We are now at point of movie where you can precisely see how bad it actually is. Zagarino takes things into his own hands, and goes alone in search for chip.  Seems like a mistake, don’t you think? Well, wrong. Not even that he managed to singlehandedly retrieve a chip, but he also managed to capture Ricky. I just  fail to see a point of that, especially when keeping in mind that he wanted only girl alive. Well, no point in thinking about that now. Anyway, bad guys have  found the bomb and it seems that USA can start shitting into her own pants. But, gang still wants to settle the score with our heroes. So they send cheap  imitation of Rambo, who ends up electrocuted. Only in this movie.

Funny thing how can you get electrocuted when holding isolation in your handsFunny thing how can you get electrocuted when holding isolation in your hands.

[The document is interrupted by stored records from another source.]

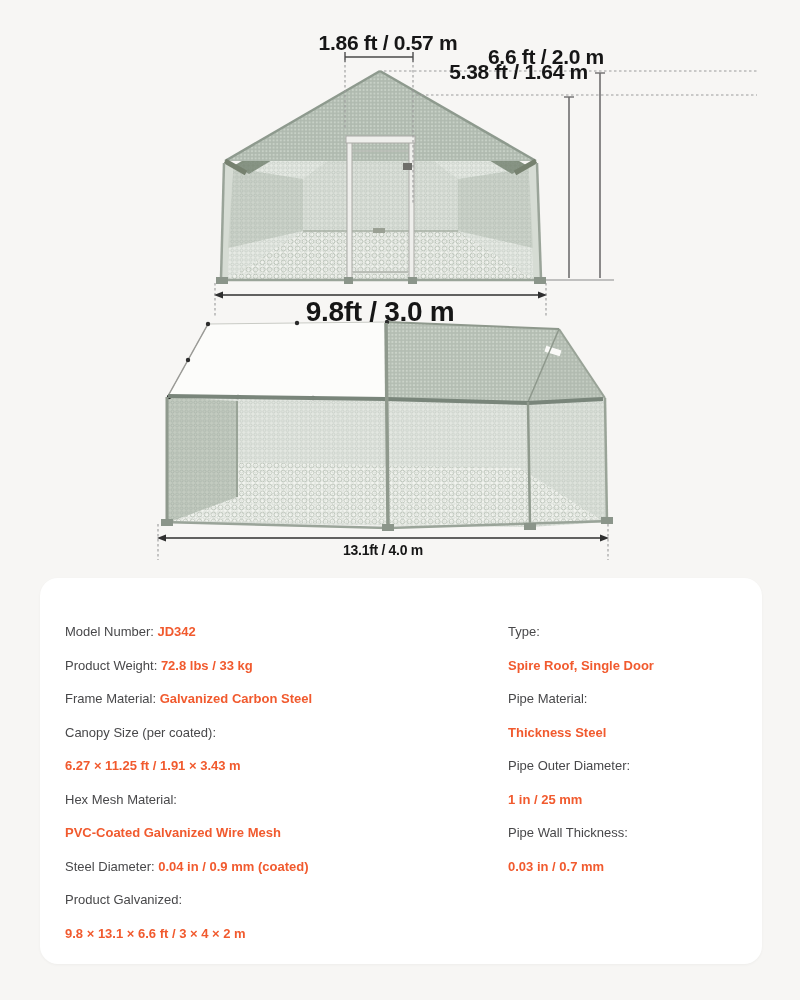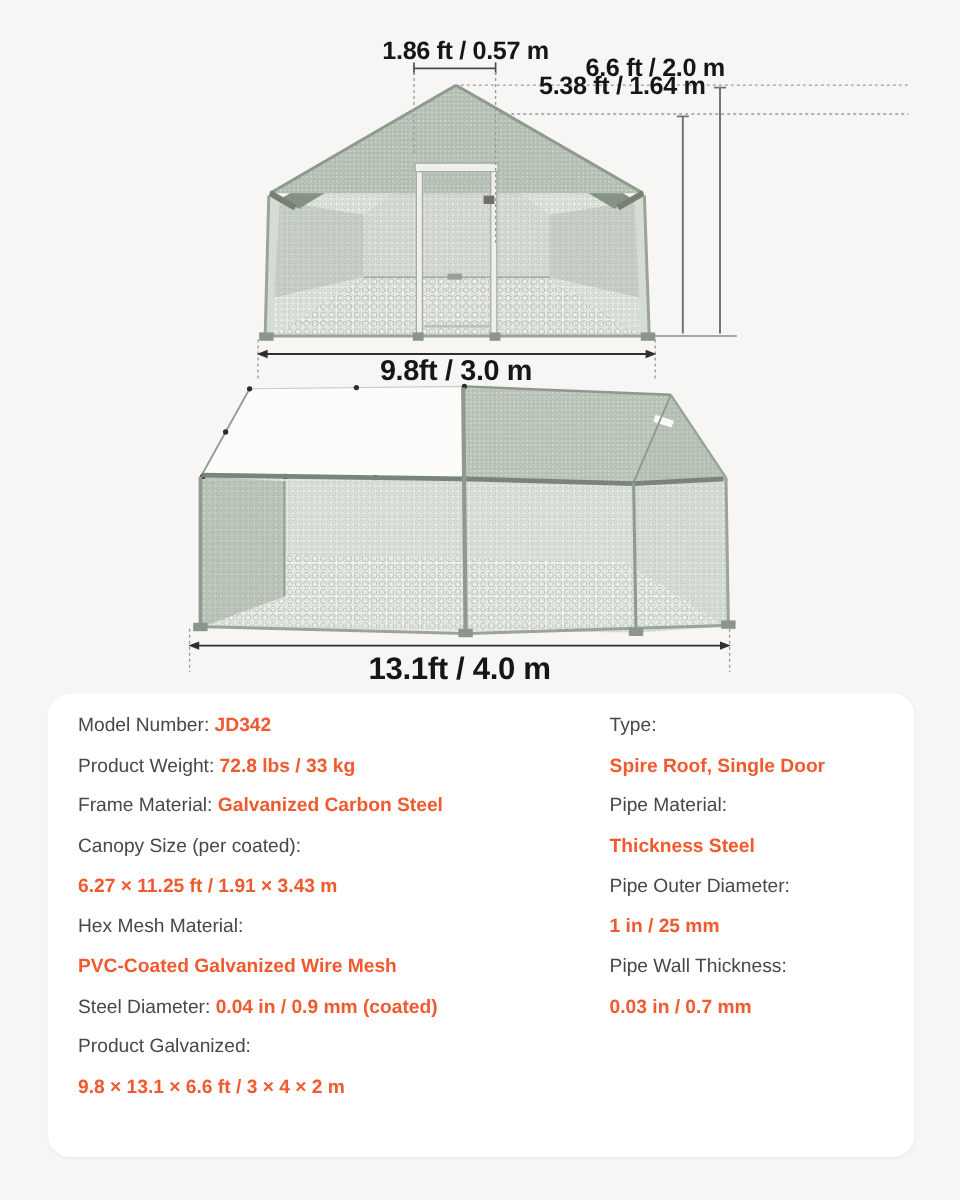--- a/index.html
+++ b/index.html
@@ -18,7 +18,7 @@
   #dim-door-width{left:288px;top:31px;width:200px;}
   #dim-total-height{left:404px;top:45px;width:200px;}
   #dim-eave-height{left:388px;top:60px;width:200px;}
-  #dim-base-width{left:280px;top:297px;width:200px;font-size:24px;}
+  #dim-base-width{left:280px;top:297px;width:200px;font-size:28px;}
   #dim-length{left:283px;top:543px;width:200px;font-size:26px;}
 
   .card{

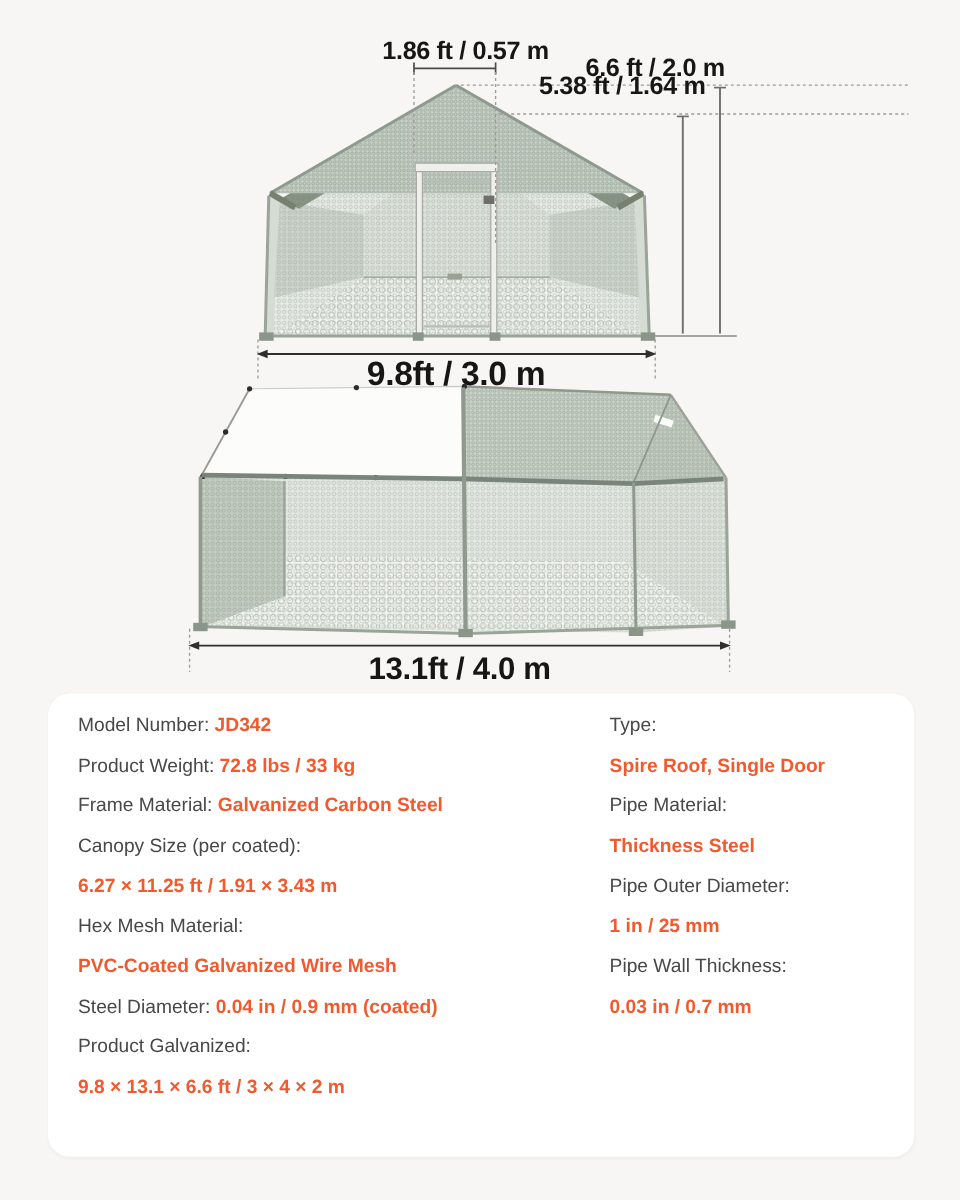--- a/index.html
+++ b/index.html
@@ -19,7 +19,7 @@
   #dim-total-height{left:404px;top:45px;width:200px;}
   #dim-eave-height{left:388px;top:60px;width:200px;}
   #dim-base-width{left:280px;top:297px;width:200px;font-size:28px;}
-  #dim-length{left:283px;top:543px;width:200px;font-size:26px;}
+  #dim-length{left:283px;top:543px;width:200px;font-size:14px;}
 
   .card{
     position:absolute;left:40px;top:578px;width:722px;height:386px;

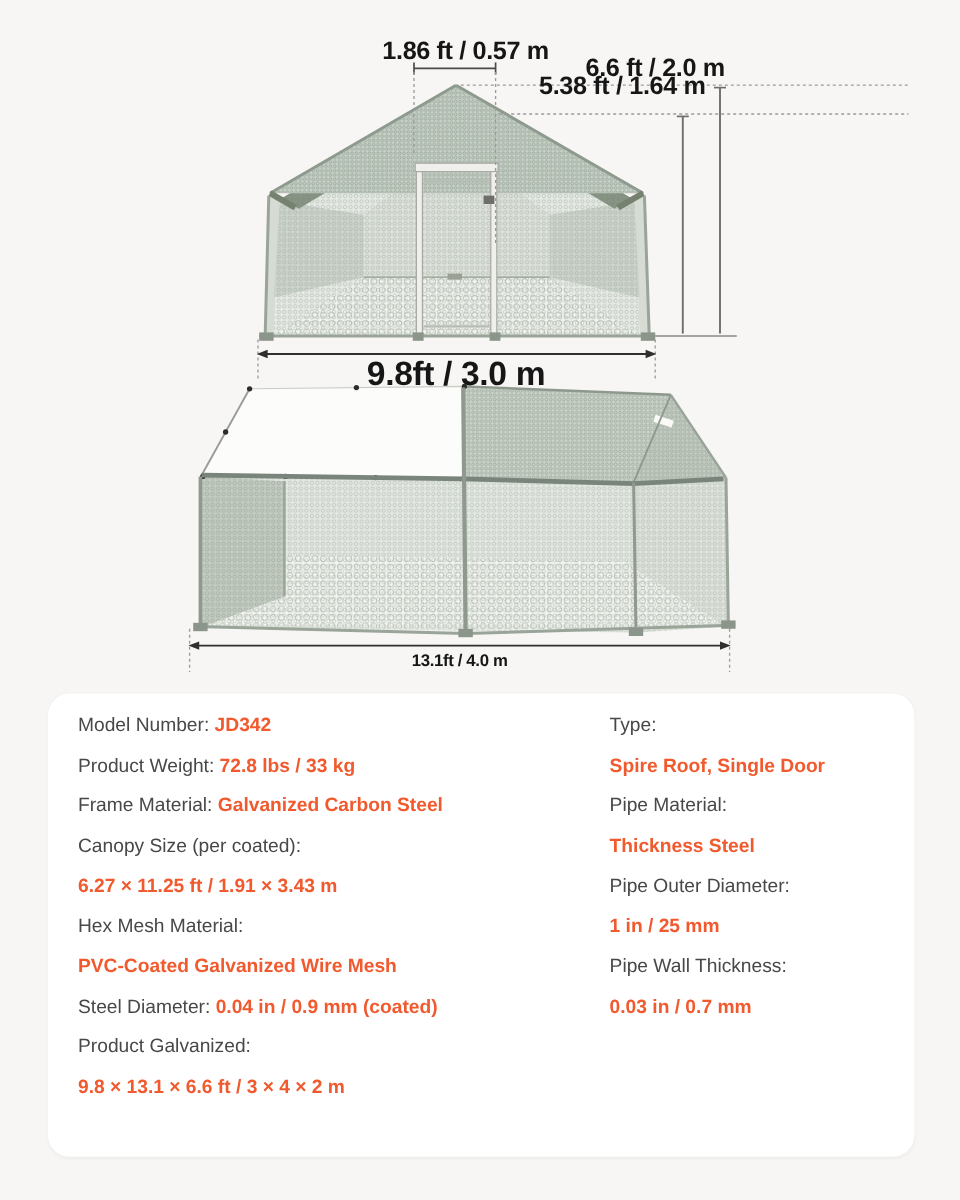--- a/index.html
+++ b/index.html
@@ -26,7 +26,7 @@
     background:#ffffff;border-radius:18px;
     box-shadow:0 1px 3px rgba(0,0,0,0.04);
   }
-  .col{position:absolute;top:10px;font-size:16px;line-height:33.5px;color:#48484a;}
+  .col{position:absolute;top:37px;font-size:13px;line-height:33.5px;color:#48484a;}
   .col.left{left:25px;width:435px;}
   .col.right{left:468px;width:245px;}
   .row{white-space:nowrap;}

The real garbage is left for end. I don’t want to spoil your potential watching of this movie, so I will be short. Let’s just say that that garbage is  consisted of android showing his emotions and cracking oneliners all the time, archive footage of F-15 planes (tremendous), girl overpowering android and  impailing his steel body, minutes that last for 100 seconds (probably the only original idea of this movie, but pointless), and awful , awful,  awful blue  screen explosion….  For the very end, Laurie makes a remark about Frank’s ass. But that’s not everything…. List of credits is followed by twisted, sick  remix of “Jingle bells” song. Complete brain smasher.

Metric timeMetric time?

Conclusion: I really don’t know what to say about movie so full of clichés, where androids have sense of humor and show more emotions than actual living  people, minute lasts for 100 seconds, planes exploding 5 minutes after being hit by missile… It even would be fun to watch if there wasn’t so much Americanism and anti-communists propaganda, which are plain boring. Creativity of directing and producing team is on the level of mentally challenged reality show participates. Only thing worth of mentioning (on the plus side), is martial art performance by Bryan Genesse. He is the only one who knows how to fight, including the star of this movie, Frank Zagarino.